* **Your task**
Output the records that follow, keeping every line exactly as it is.

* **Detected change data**
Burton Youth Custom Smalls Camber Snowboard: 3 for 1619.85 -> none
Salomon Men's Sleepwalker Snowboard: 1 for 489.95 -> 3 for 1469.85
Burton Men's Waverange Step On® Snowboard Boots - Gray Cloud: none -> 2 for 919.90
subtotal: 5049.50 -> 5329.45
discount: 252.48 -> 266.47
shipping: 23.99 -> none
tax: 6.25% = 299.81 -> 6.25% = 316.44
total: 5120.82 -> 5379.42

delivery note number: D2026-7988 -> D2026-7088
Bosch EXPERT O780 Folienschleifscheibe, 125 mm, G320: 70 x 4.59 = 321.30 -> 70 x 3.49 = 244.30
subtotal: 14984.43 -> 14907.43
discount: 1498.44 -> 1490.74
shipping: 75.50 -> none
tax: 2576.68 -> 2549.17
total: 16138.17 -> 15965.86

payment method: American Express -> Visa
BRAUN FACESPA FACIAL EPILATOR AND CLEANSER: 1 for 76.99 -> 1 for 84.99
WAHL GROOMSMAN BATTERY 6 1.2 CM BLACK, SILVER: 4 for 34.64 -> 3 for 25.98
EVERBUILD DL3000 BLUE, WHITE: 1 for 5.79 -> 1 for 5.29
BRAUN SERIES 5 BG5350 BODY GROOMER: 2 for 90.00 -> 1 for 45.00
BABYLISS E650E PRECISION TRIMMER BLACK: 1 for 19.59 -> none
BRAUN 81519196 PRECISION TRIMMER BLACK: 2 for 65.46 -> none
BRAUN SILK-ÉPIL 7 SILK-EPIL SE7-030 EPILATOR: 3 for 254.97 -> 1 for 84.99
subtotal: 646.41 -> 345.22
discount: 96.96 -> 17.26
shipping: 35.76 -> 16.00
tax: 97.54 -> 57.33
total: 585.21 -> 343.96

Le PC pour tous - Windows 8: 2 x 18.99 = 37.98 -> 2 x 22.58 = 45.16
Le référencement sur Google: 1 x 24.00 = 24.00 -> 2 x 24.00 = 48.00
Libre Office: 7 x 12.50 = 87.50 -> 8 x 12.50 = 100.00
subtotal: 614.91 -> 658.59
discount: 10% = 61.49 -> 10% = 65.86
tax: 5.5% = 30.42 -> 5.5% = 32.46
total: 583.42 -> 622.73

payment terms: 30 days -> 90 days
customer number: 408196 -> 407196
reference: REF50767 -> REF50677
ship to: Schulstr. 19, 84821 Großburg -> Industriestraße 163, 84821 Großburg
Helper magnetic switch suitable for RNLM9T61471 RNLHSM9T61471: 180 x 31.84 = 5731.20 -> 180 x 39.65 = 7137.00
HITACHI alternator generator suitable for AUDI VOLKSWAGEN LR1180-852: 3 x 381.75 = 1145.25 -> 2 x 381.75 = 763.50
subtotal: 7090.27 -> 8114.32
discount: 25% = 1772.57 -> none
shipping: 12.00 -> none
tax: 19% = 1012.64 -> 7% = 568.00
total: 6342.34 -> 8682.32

* **Result of the exercise**
Burton Youth Custom Smalls Camber Snowboard: 3 for 1619.85 -> none
Salomon Men's Sleepwalker Snowboard: 1 for 489.95 -> 3 for 1469.85
Burton Men's Waverange Step On® Snowboard Boots - Gray Cloud: none -> 2 for 919.90
subtotal: 5049.50 -> 5329.45
discount: 252.48 -> 266.47
shipping: 23.99 -> none
tax: 6.25% = 299.81 -> 6.25% = 316.44
total: 5120.82 -> 5379.42

delivery note number: D2026-7988 -> D2026-7088
Bosch EXPERT O780 Folienschleifscheibe, 125 mm, G320: 70 x 4.59 = 321.30 -> 70 x 3.49 = 244.30
subtotal: 14984.43 -> 14907.43
discount: 1498.44 -> 1490.74
shipping: 75.50 -> none
tax: 2576.68 -> 2549.17
total: 16138.17 -> 15965.86

payment method: American Express -> Visa
BRAUN FACESPA FACIAL EPILATOR AND CLEANSER: 1 for 76.99 -> 1 for 84.99
WAHL GROOMSMAN BATTERY 6 1.2 CM BLACK, SILVER: 4 for 34.64 -> 3 for 25.98
EVERBUILD DL3000 BLUE, WHITE: 1 for 5.79 -> 1 for 5.29
BRAUN SERIES 5 BG5350 BODY GROOMER: 2 for 90.00 -> 1 for 45.00
BABYLISS E650E PRECISION TRIMMER BLACK: 1 for 19.59 -> none
BRAUN 81519196 PRECISION TRIMMER BLACK: 2 for 65.46 -> none
BRAUN SILK-ÉPIL 7 SILK-EPIL SE7-030 EPILATOR: 3 for 254.97 -> 1 for 84.99
subtotal: 646.41 -> 345.22
discount: 96.96 -> 17.26
shipping: 35.76 -> 16.00
tax: 97.54 -> 57.33
total: 585.21 -> 343.96

Le PC pour tous - Windows 8: 2 x 18.99 = 37.98 -> 2 x 22.58 = 45.16
Le référencement sur Google: 1 x 24.00 = 24.00 -> 2 x 24.00 = 48.00
Libre Office: 7 x 12.50 = 87.50 -> 8 x 12.50 = 100.00
subtotal: 614.91 -> 658.59
discount: 10% = 61.49 -> 10% = 65.86
tax: 5.5% = 30.42 -> 5.5% = 32.46
total: 583.42 -> 622.73

payment terms: 30 days -> 90 days
customer number: 408196 -> 407196
reference: REF50767 -> REF50677
ship to: Schulstr. 19, 84821 Großburg -> Industriestraße 163, 84821 Großburg
Helper magnetic switch suitable for RNLM9T61471 RNLHSM9T61471: 180 x 31.84 = 5731.20 -> 180 x 39.65 = 7137.00
HITACHI alternator generator suitable for AUDI VOLKSWAGEN LR1180-852: 3 x 381.75 = 1145.25 -> 2 x 381.75 = 763.50
subtotal: 7090.27 -> 8114.32
discount: 25% = 1772.57 -> none
shipping: 12.00 -> none
tax: 19% = 1012.64 -> 7% = 568.00
total: 6342.34 -> 8682.32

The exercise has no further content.